(EXERCISE PROMPT)
Leaving out the pictures, restate each record below word for word.

(Web page revision data)
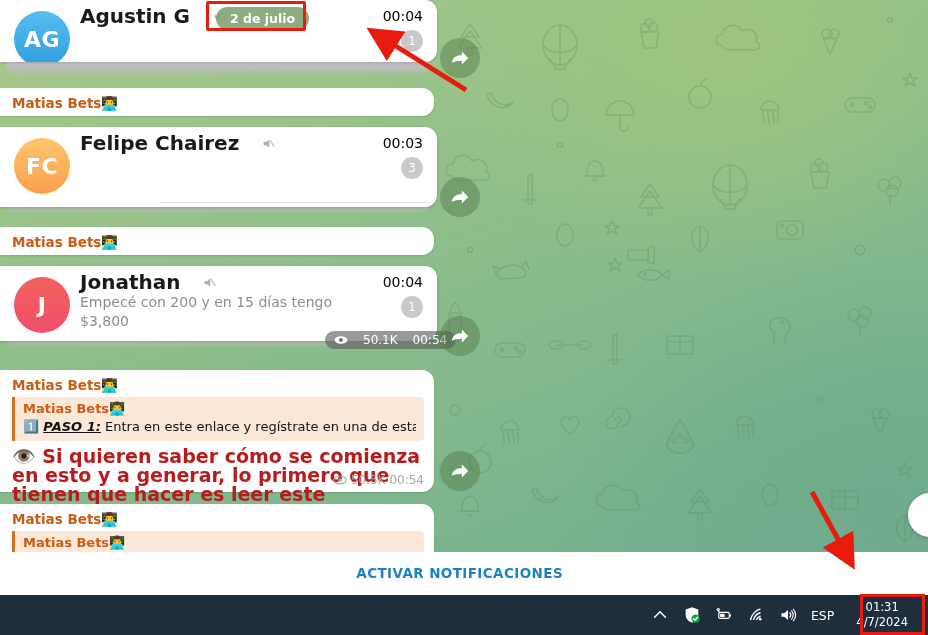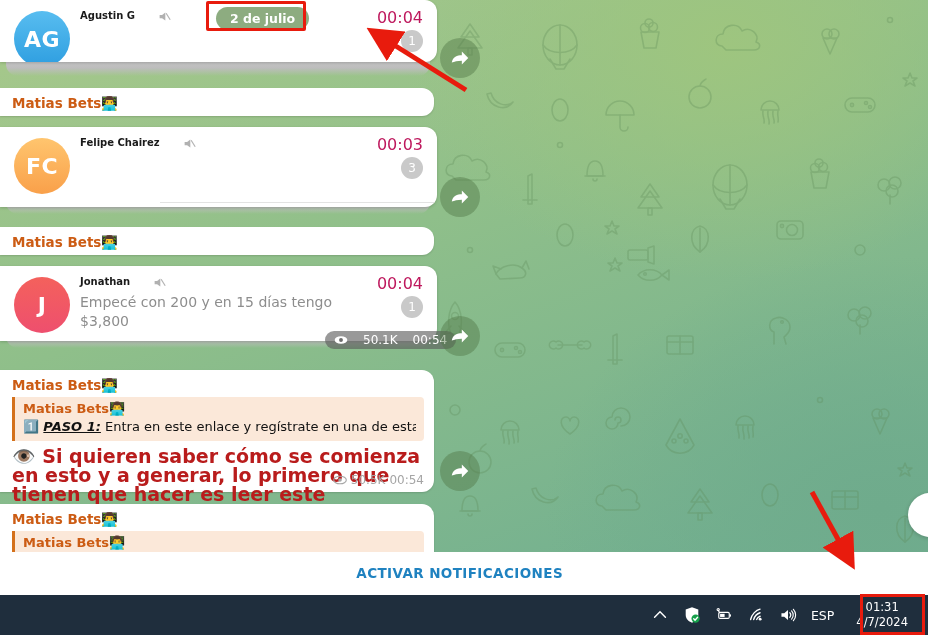"Agustin G" .n-title { font-size: 10px -> 20px }
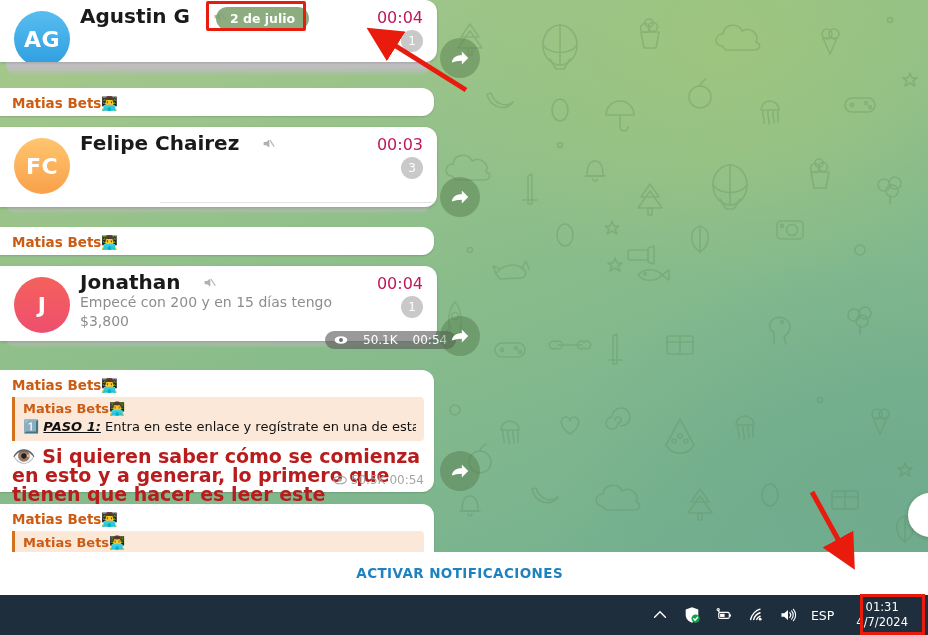"00:04" .n-time { color: #be185d -> #000000; font-size: 16px -> 14px }
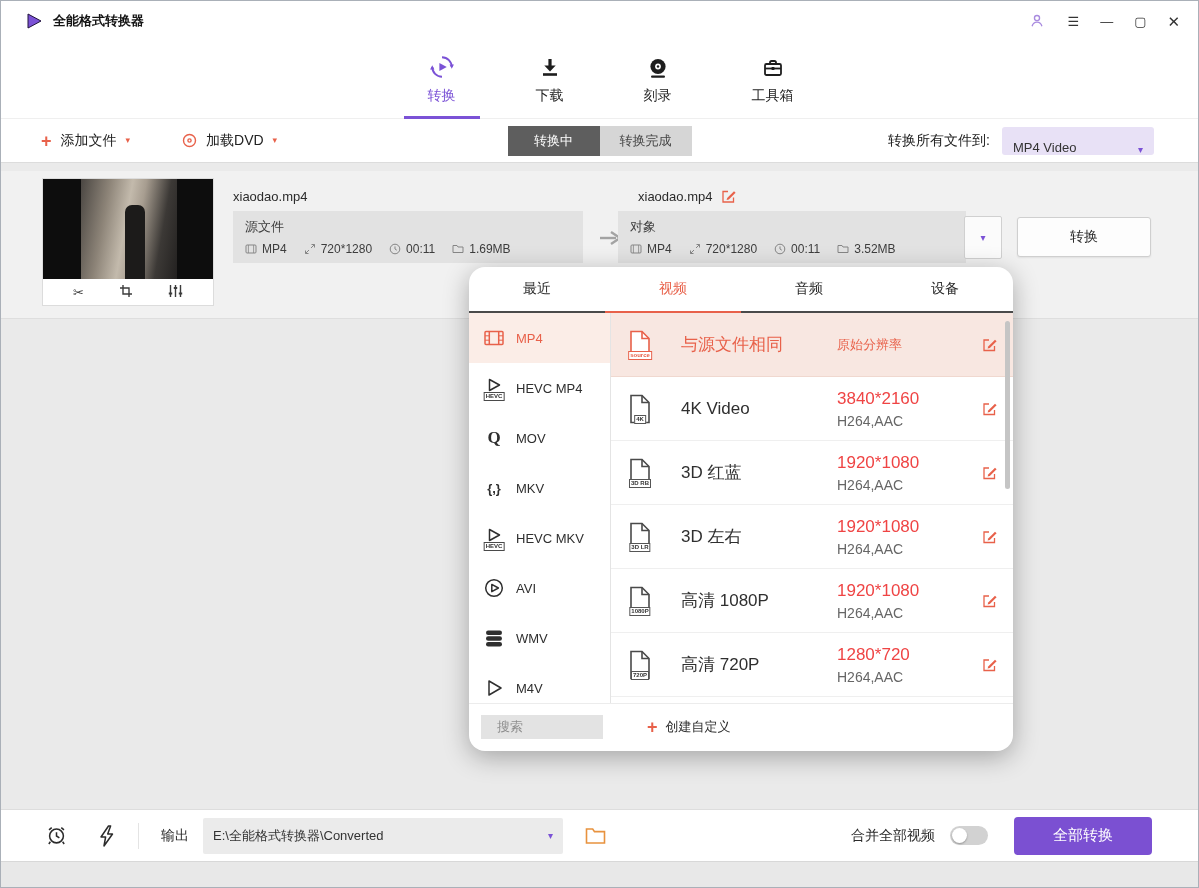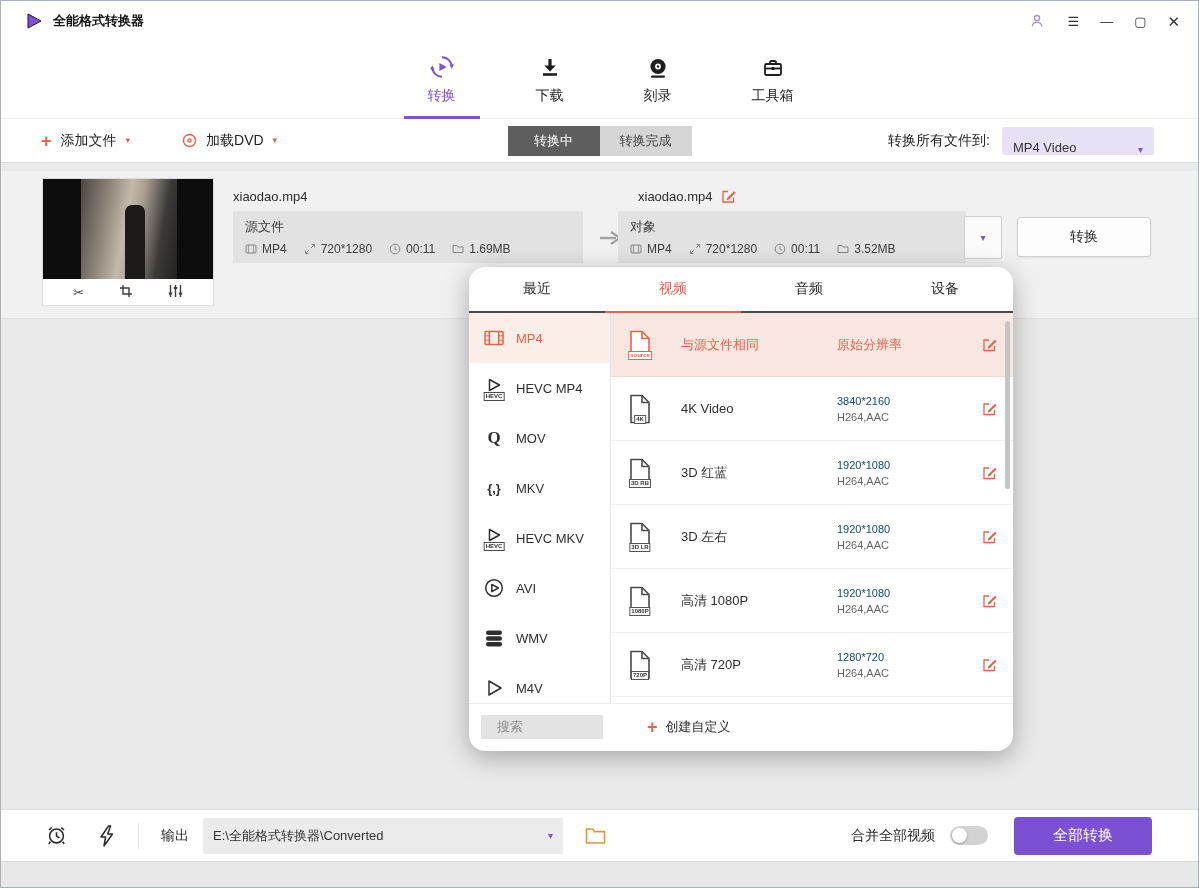"与源文件相同" .preset-name { font-size: 13px -> 17px }
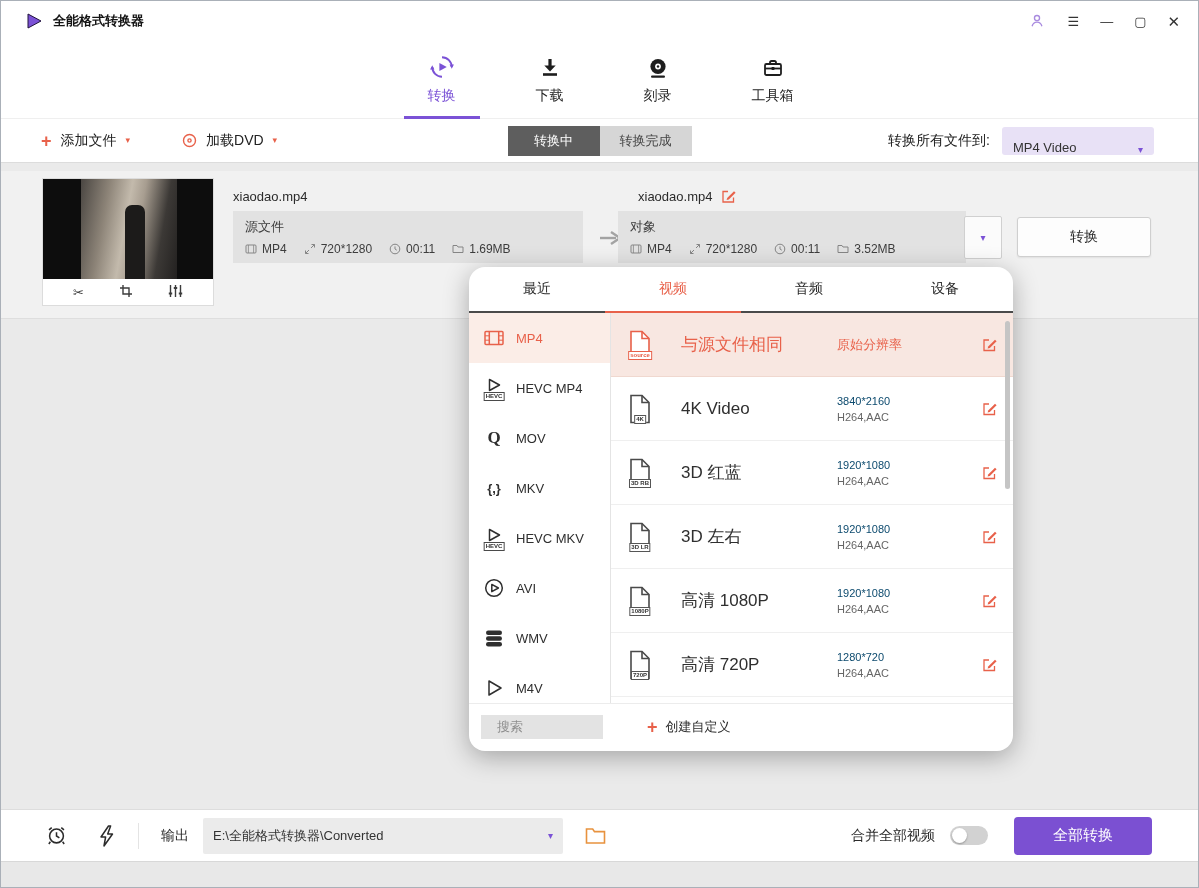"3840*2160" .spec-res { color: #0c4a6e -> #ef4444; font-size: 11px -> 17px }
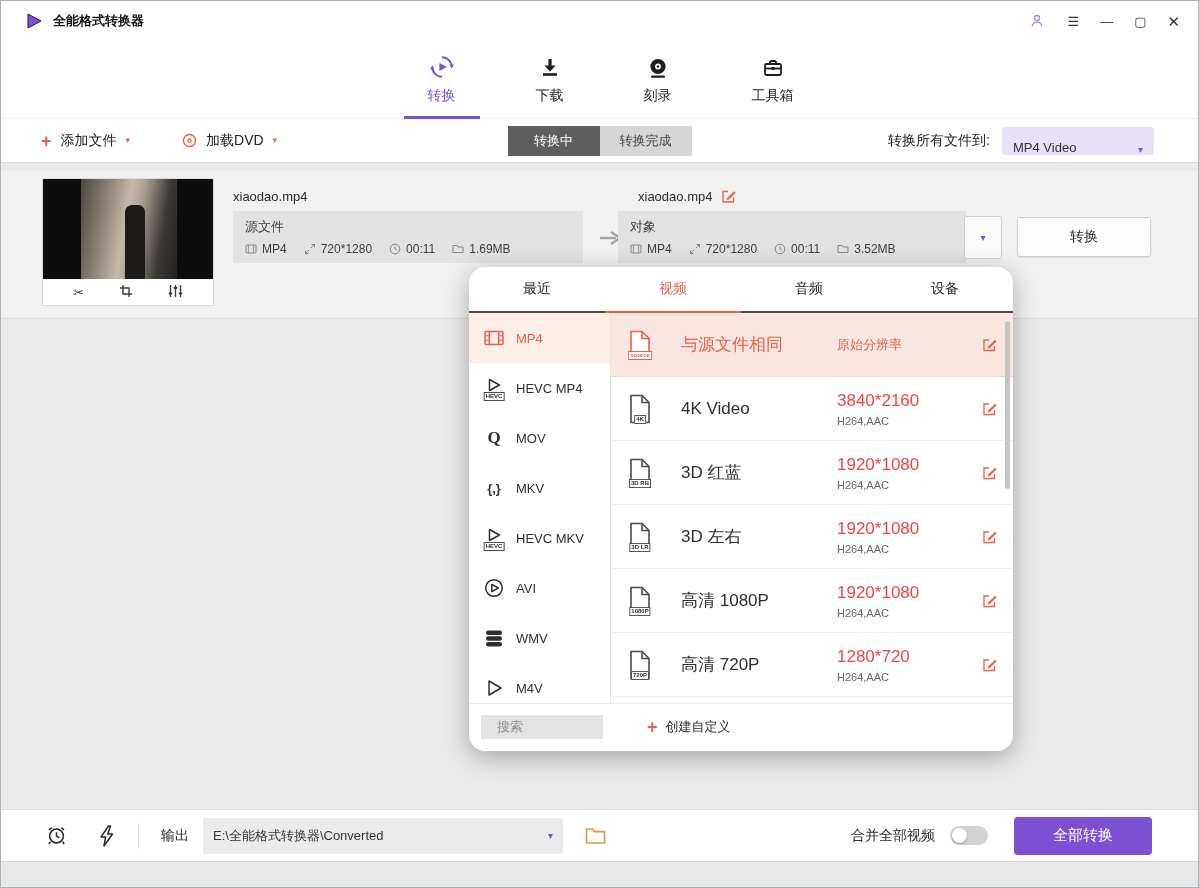"H264,AAC" .spec-codec { font-size: 11px -> 14px }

(RESPONSE)
"Agustin G" .n-title { font-size: 10px -> 20px }
"00:04" .n-time { color: #be185d -> #000000; font-size: 16px -> 14px }
"与源文件相同" .preset-name { font-size: 13px -> 17px }
"3840*2160" .spec-res { color: #0c4a6e -> #ef4444; font-size: 11px -> 17px }
"H264,AAC" .spec-codec { font-size: 11px -> 14px }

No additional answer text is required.